In adults with obstructive sleep apnea, treatment with a continuous positive airway pressure therapy (CPAP) therapy can improve depressive symptoms. Depression is commonly seen in individuals with obstructive sleep apnea, so by treating the sleep apnea they can reduce their risk of depression.
The findings of the study revealed 73 percent of sleep apnea patients had clinical depressive symptoms at baseline. Depressive symptoms became worse with severity of obstructive sleep apnea.

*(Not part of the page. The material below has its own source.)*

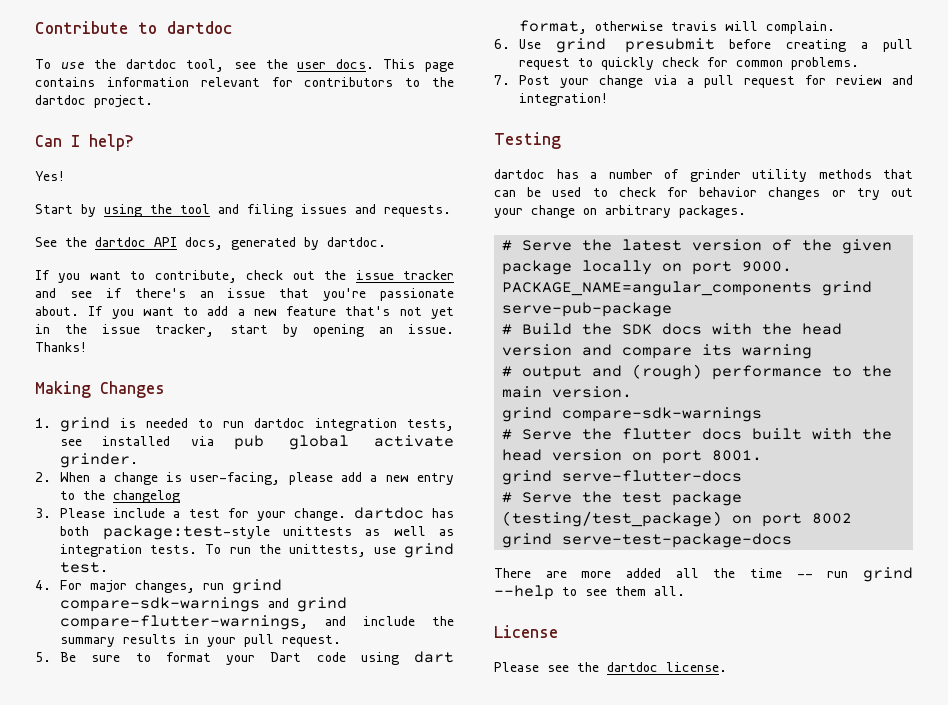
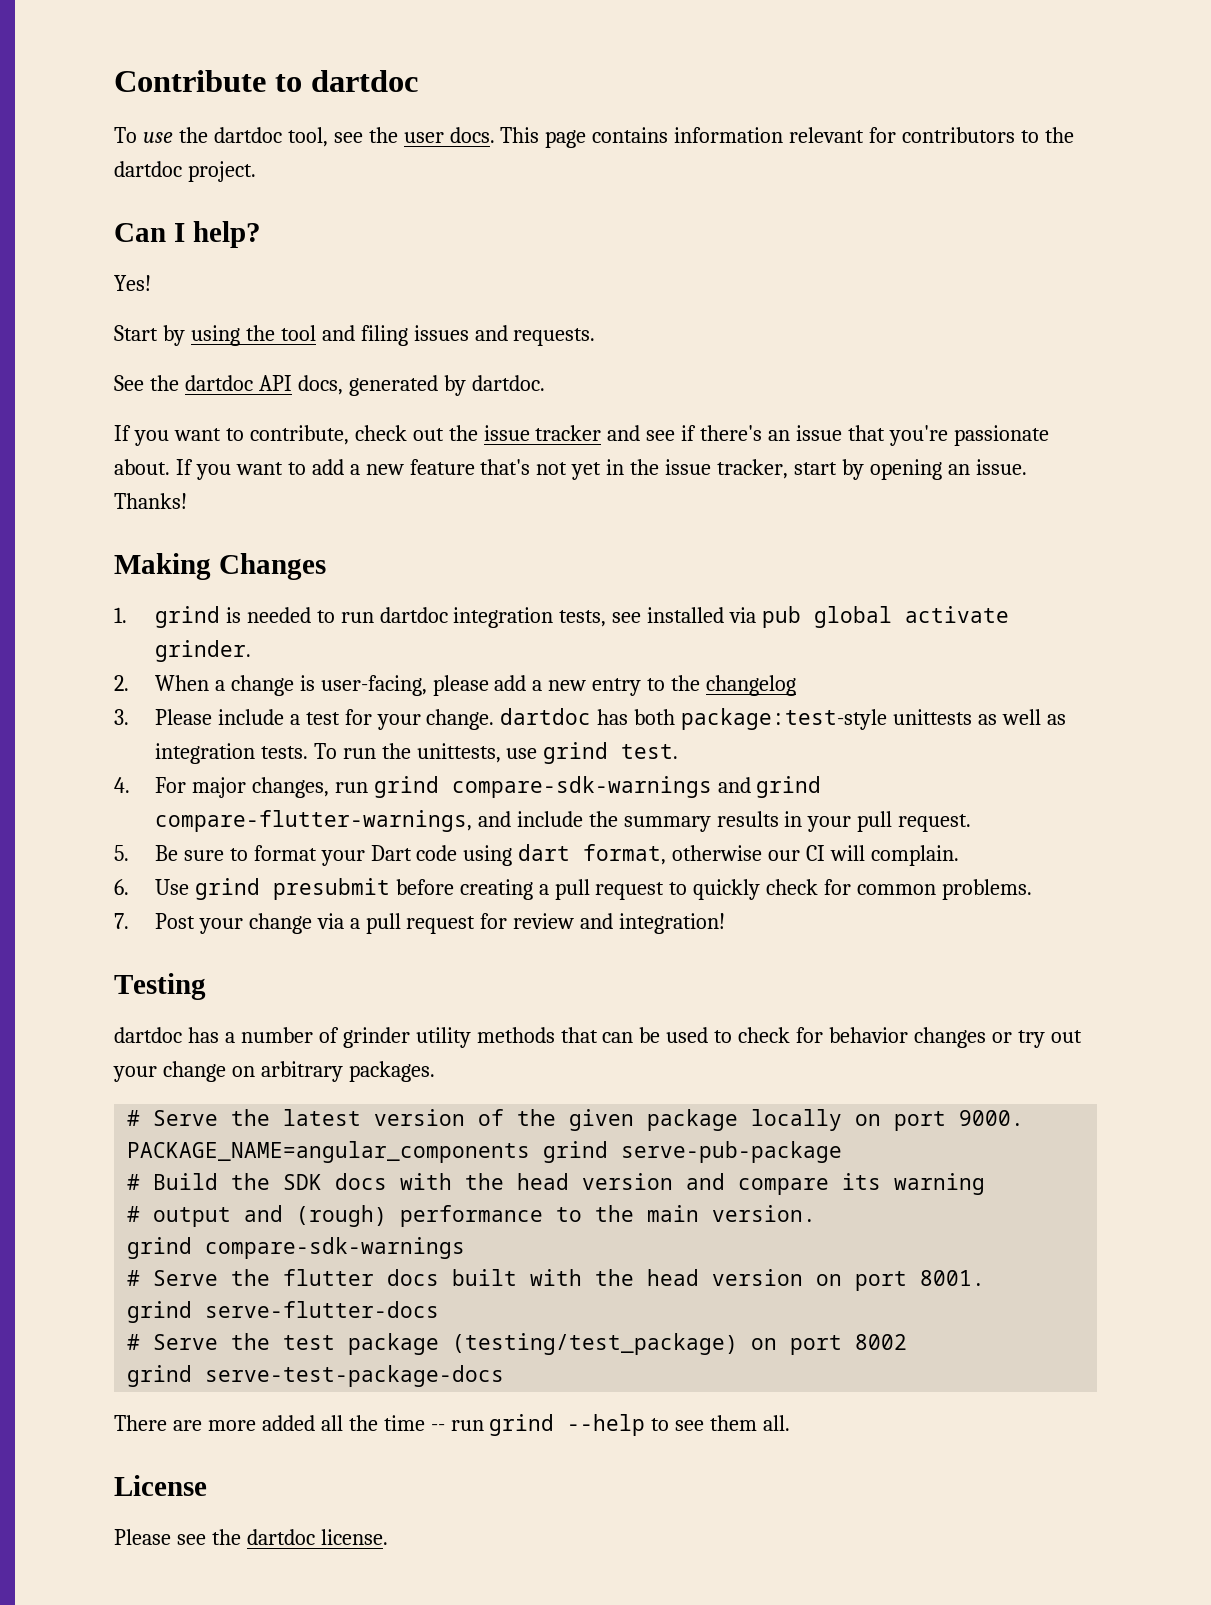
[671,21,718,31] travis -> [768,845,826,861] our CI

Only four percent of sleep apnea patients sustained depressive symptoms while adhering to CPAP treatment for three months. The study used 41 sleep apnea patients who had previously noted feelings of self-harm or reported being “better off dead.” By adhering to CPAP treatment they saw improvements in depressive symptoms after three months of CPAP therapy.
Senior author, David R. Hillman, said, “Effective treatment of obstructive sleep apnea resulted in substantial improvement in depressive symptoms, including suicidal ideation. The findings highlight the potential for sleep apnea, a notoriously underdiagnosed condition, to be misdiagnosed as depression.”
Obstructive sleep apnea is a common sleep disorder affecting at least 25 million Americans, as reported by the American Academy of Sleep Medicine. If left untreated, obstructive sleep apnea can contribute to heart disease, diabetes, high blood pressure, stroke and depression.
The study group had 426 new patients who were evaluated for suspected sleep apnea. Depressive symptoms were assessed using Patient Health Questionnaires and sleep apnea was diagnosed in an overnight lab. From the group, 239 patients were diagnosed with sleep apnea and prescribed CPAP therapy. The patients were told to use the CPAP therapy for at least five hours a night on multiple nights for three months.
The researchers suggest their findings stress the importance of screening for depressive symptoms in sleep apnea patients. Along with regular questioning about symptoms, including level of tiredness and snoring, they should be further queried about symptoms of depression.
The findings were published in the Journal of Clinical Sleep Medicine.